New Delhi, Jun 9 (IANS): OpenAI CEO Sam Altman on Friday said that he met Prime Minister Narendra Modi in the national capital and discussed India's incredible tech ecosystem with him.
Altman, who also addressed students and others at the Indraprastha Institute of Information Technology Delhi (IIIT-Delhi) earlier this week, said that he had a great conversation with odi.
"Great conversation with @narendramodi discussing India's incredible tech ecosystem and how the country can benefit from AI,a he Altman tweeted.
"Really enjoyed all my meetings with people in the @PMOIndia," he added.
Earlier, Altman said that the company behind ChatGPT is not presently training GPT5 -- the successor to GPT4.
"We have a lot of work to do before GPT5. It takes a lot of time. We are nowhere close to it," Altman said at a conference hosted by The Economic Times in Delhi.
"We're working on the new ideas that we think we need for it, but we are nowhere close to the start. There need to be more safety audits: I wish I could tell you about the timeline of the next GPT," he added.

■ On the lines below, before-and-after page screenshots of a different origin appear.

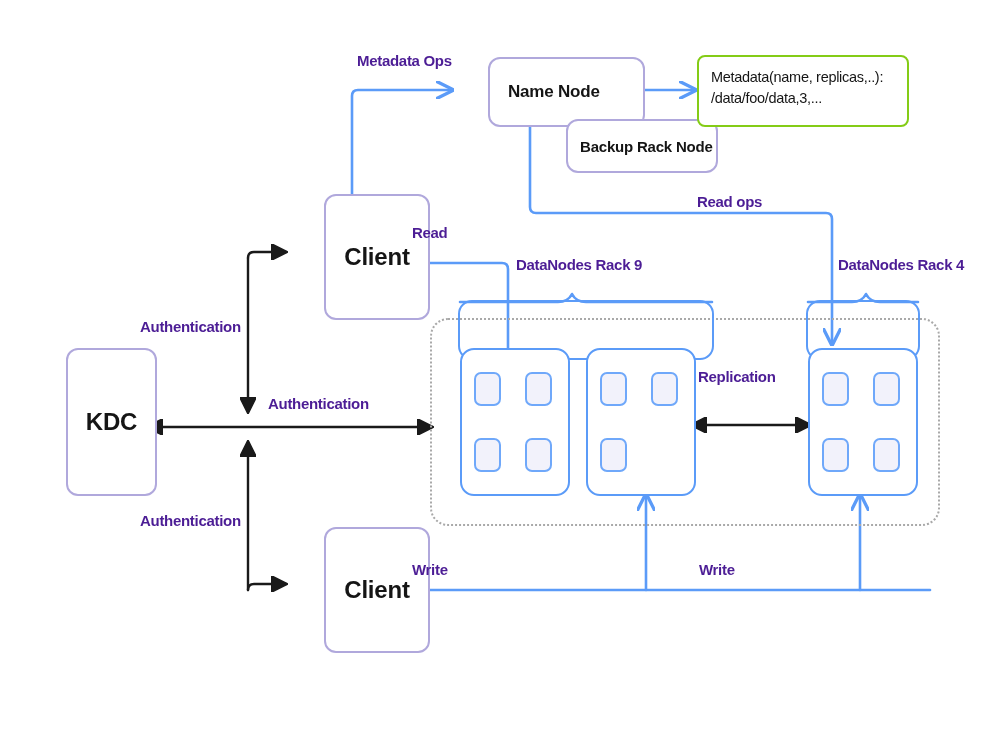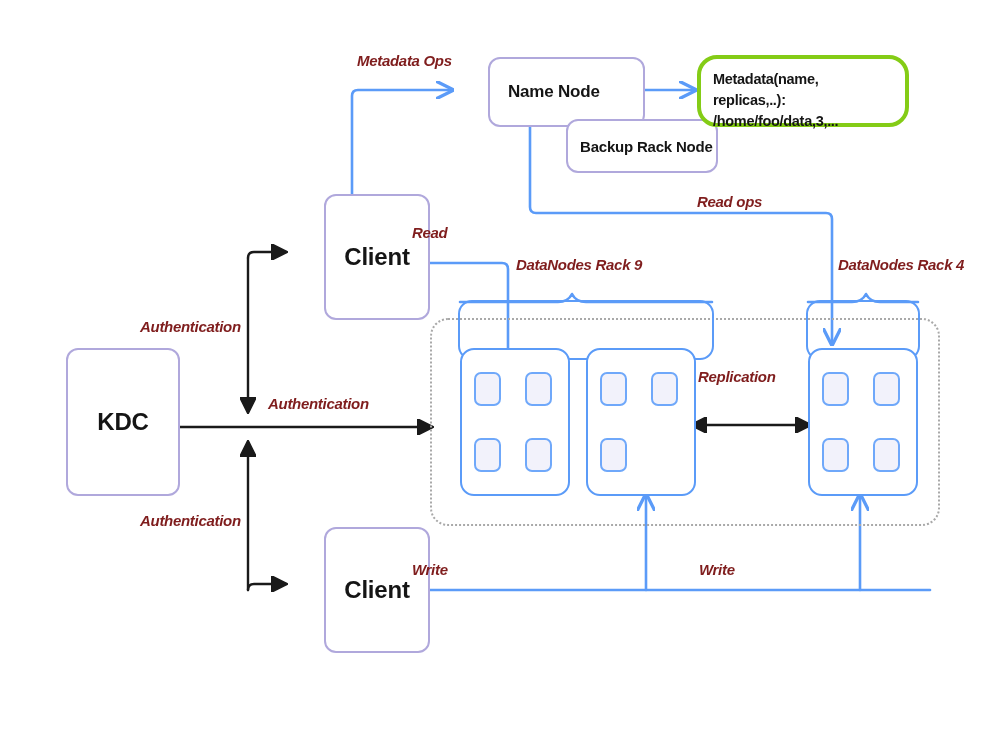"Metadata Ops" .lbl { color: #7f1d1d -> #4c1d95; font-style: italic -> none }
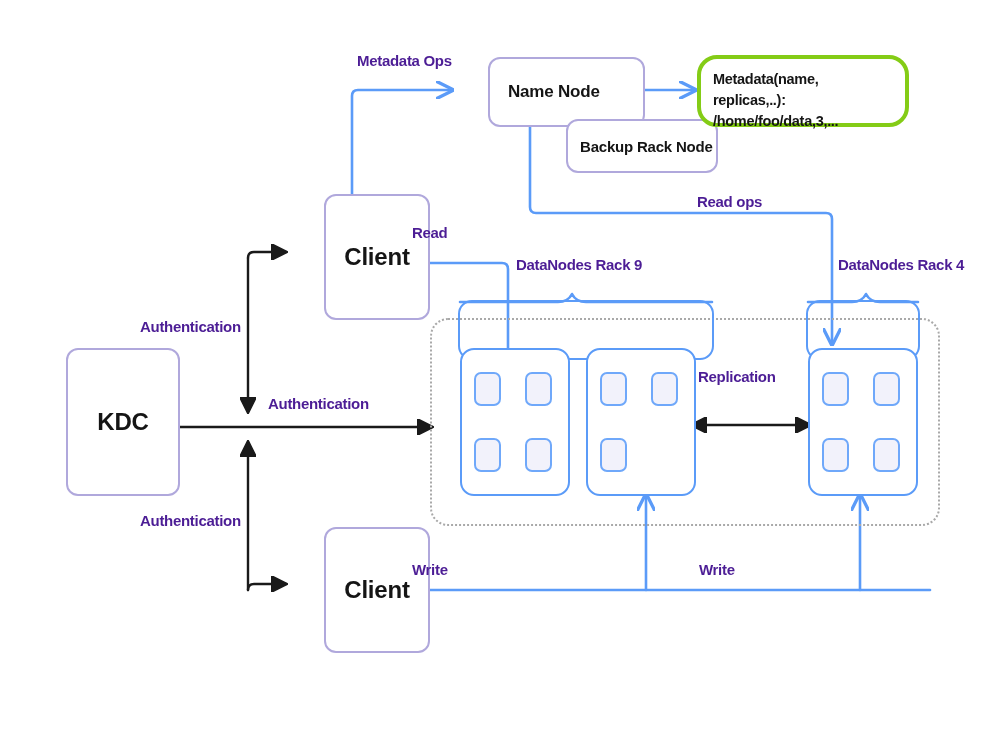"Metadata(name, replicas,..):" .meta-box { border: 4px solid #84cc16 -> 2px solid #84cc16; border-radius: 20px -> 8px; font-weight: bold -> normal }
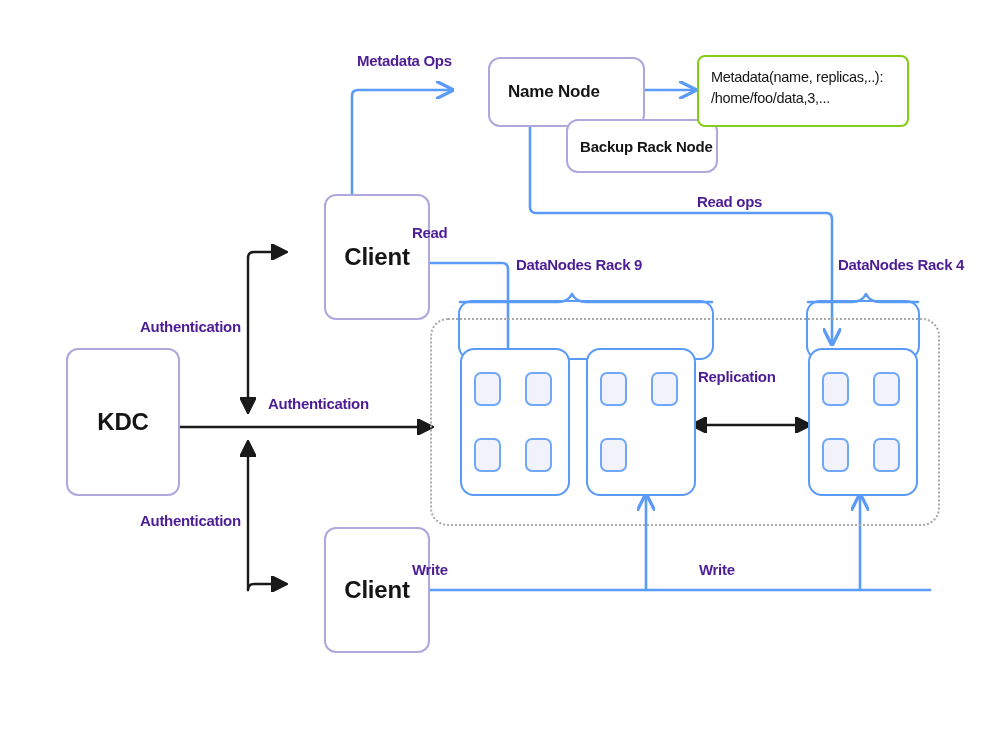"/home/foo/data,3,..." div { text: /home/foo/data,3 -> /data/foo/data,3 }
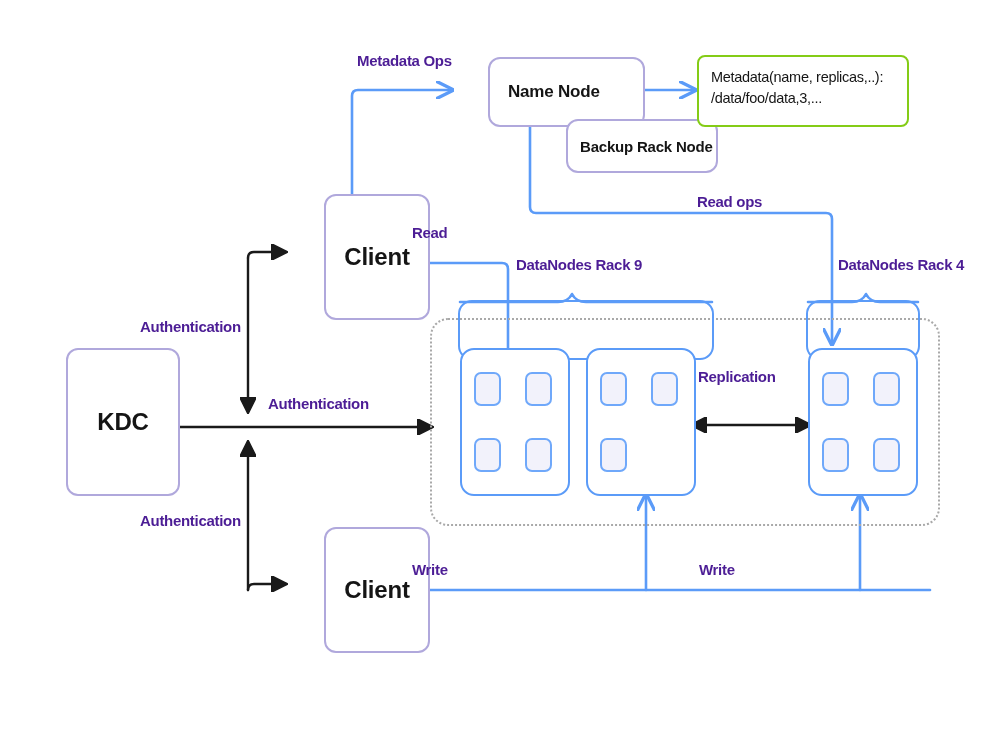"KDC" div.node-box { width: 114px -> 91px }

Altman's comments come amid growing concern among AI researchers and Big Tech executives about the alarming pace at which the technology is developing.
In March, several top entrepreneurs and AI researchers, including Tesla and Twitter CEO Elon Musk and Steve Wozniak, Co-founder of Apple, wrote an open letter, asking all AI labs to immediately pause training of AI systems more powerful than GPT-4 for at least six months.
Over 1,100 global AI researchers and executives signed the open letter to pause "all giant AI experiments".
After a few weeks, Altman acknowledged that the letter lacked the most technical nuance, but asserted that OpenAI hadn't started training GPT-5 and wouldn't do so for "some time".
In May, Altman admitted that if generative AI technology goes wrong, it can go quite wrong, as US Senators expressed their fears about AI chatbots like ChatGPT.
Altman, who testified at a hearing in the US Senate in Washington, D.C., said that the AI industry needs to be regulated by the government as AI becomes "increasingly powerful".